6. Before proceeding with the main issues in these appeals, as discussed above, it will be necessary for us to dispose of an additional ground sought to be taken up by the Department in its appeal. The said additional ground is as below :-- "That the order of the ld- CIT(A) in this case is illegal, void ab initio, without jurisdiction in view of section 246(1)(i) and 246(2)(6) and non est, and is neither sustainable in law or facts." 7. The ld. D.R. tried to explain the Departmental stand in this regard by arguing that, inasmuch as, the assessee is not a company, it had no right to file the appeal against the order of the ITO before the CIT(A), and, therefore, the appellate order passed by the CIT(A) should be treated as invalid. The assessee's representatives strongly object to admission of this appellate ground at this stage of the proceeding.

It is submitted in this connection that the appellate proceedings had already continued for a long period and had been taken up before different authorities like the CIT(A), the appellate Tribunal and thereafter again the CIT(A). The ld. counsel for the assessee argues that at no point of time during any of those earlier proceedings and even during the earlier part of the present appellate proceeding before the Tribunal also, this additional ground was not raised. Although the ld. D.R. has relied on a judgment of the Supreme Court in the case of National Thermal Power Co. Ltd v. CIT [1998] 229 ITR 383 and of the Bombay High Court in the case of Gammon India Ltd. v. CIT [1995] 214 ITR 50. In support of his contention that a legal ground going to the root of the matter can be raised before the appellate authorities at any stage, strong objection is being taken from the side of the assessee, against admission of this fresh ground by arguing that because of latches, the Department has lost its right to raise the ground. In this connection, reliance has been placed by the ld. counsel for the assessee on the judgment of the Supreme Court in the case of State of Punjab v. Gurdev Singh and Asoke Kumar AIR 1992 SC 111, in which case it has been held that a void order has de facto operation unless and until it is declared to be void or nullity by a competent body or Court.

8. With regard to this preliminary objection taken up by the assessee against admission of the additional ground, we are of the opinion that an additional ground on a legal issue can be taken up by either party at any stage of the appellate proceeding provided it does not require production of new materials or evidences. The judgment of the Supreme Court as tried to be relied upon by the assessee's side docs not exactly militate against the power of the Deptt. to raise the additional ground on legal issue, as has been held by the Supreme Court in the case of National Thermal Power Co.
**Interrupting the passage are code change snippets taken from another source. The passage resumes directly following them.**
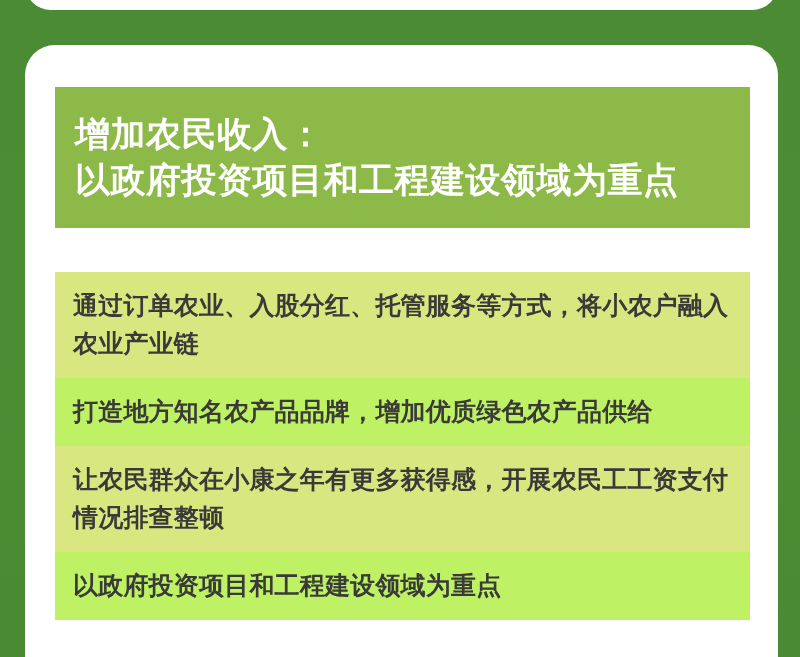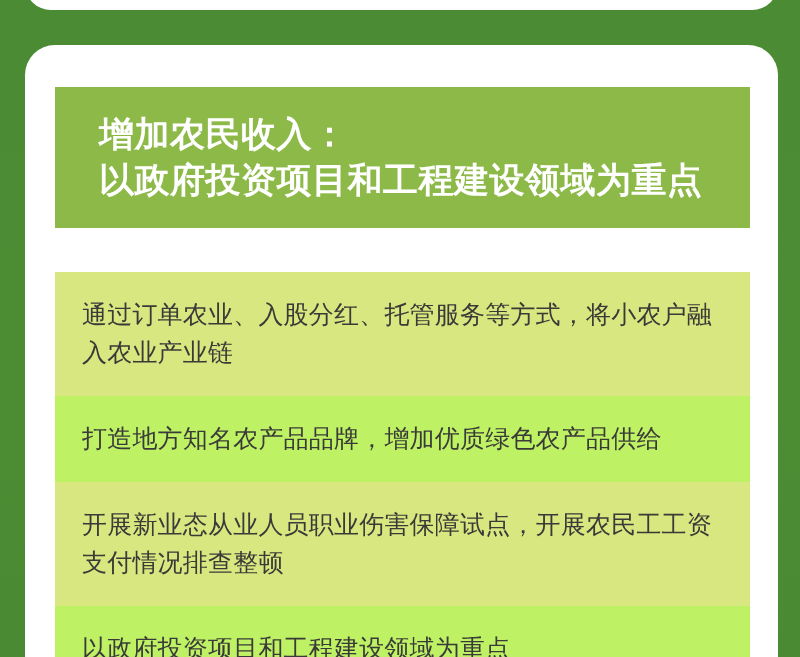"增加农民收入：" .headline-line { margin-left: 24px -> none }
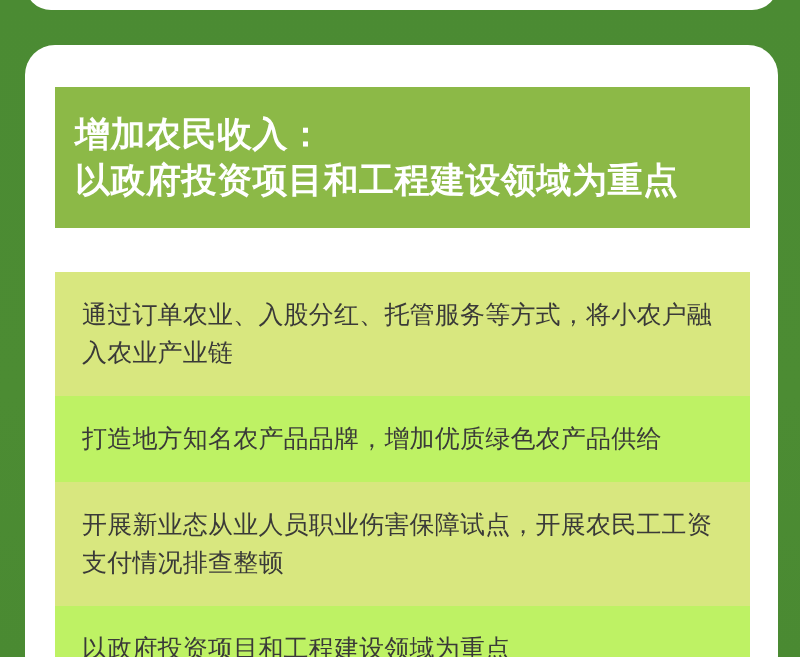"通过订单农业、入股分红、托管服务等方式，将小农户融入农业产业链" .measure-row p { font-weight: none -> bold; margin: 13px -> 4px }
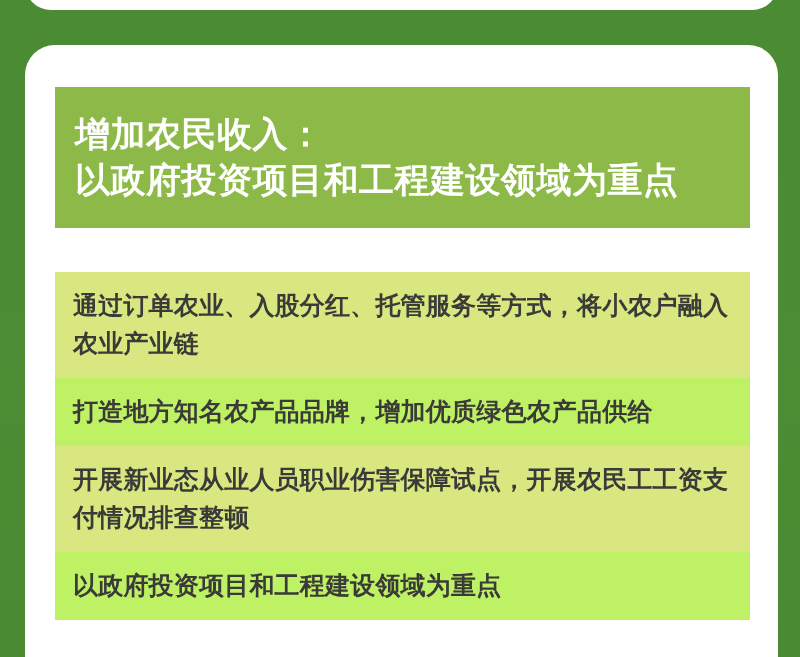"开展新业态从业人员职业伤害保障试点，开展农民工工资支付情况排查整顿" p { text: 开展新业态从业人员职业伤害保障试点 -> 让农民群众在小康之年有更多获得感 }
Ltd. (supra). Hence, we admit this additional ground and proeeed to decide the same on merits.

9. However, this particular appeal before us is against the order of the CIT(A) which arises, not exactly out of the order passed by the Assessing Officer, but out of the order passed by the ITAT restoring the earlier appeal filed before the CIT(A) back to the tile of the CIT(A) for fresh adjudication. II is worthwhile to note that the Department did not take any objection to admission of the appeal by the CIT(A) during the course of the original appellate proceedings before him, nor before the ITAT at the stage of the appellate proceeding against the original order of the CIT(A). Now that the present appeal before us is directly the result of the earlier order of the ITAT without any challenge being taken at that stage on the issue relating to admissibility of the appeal before the CIT(A), we are unable to accept the departmental contention on the non-admissibility of the appeal, at the present stage. From this stand point, therefore, the additional ground raised by the Department is liable to be dismissed.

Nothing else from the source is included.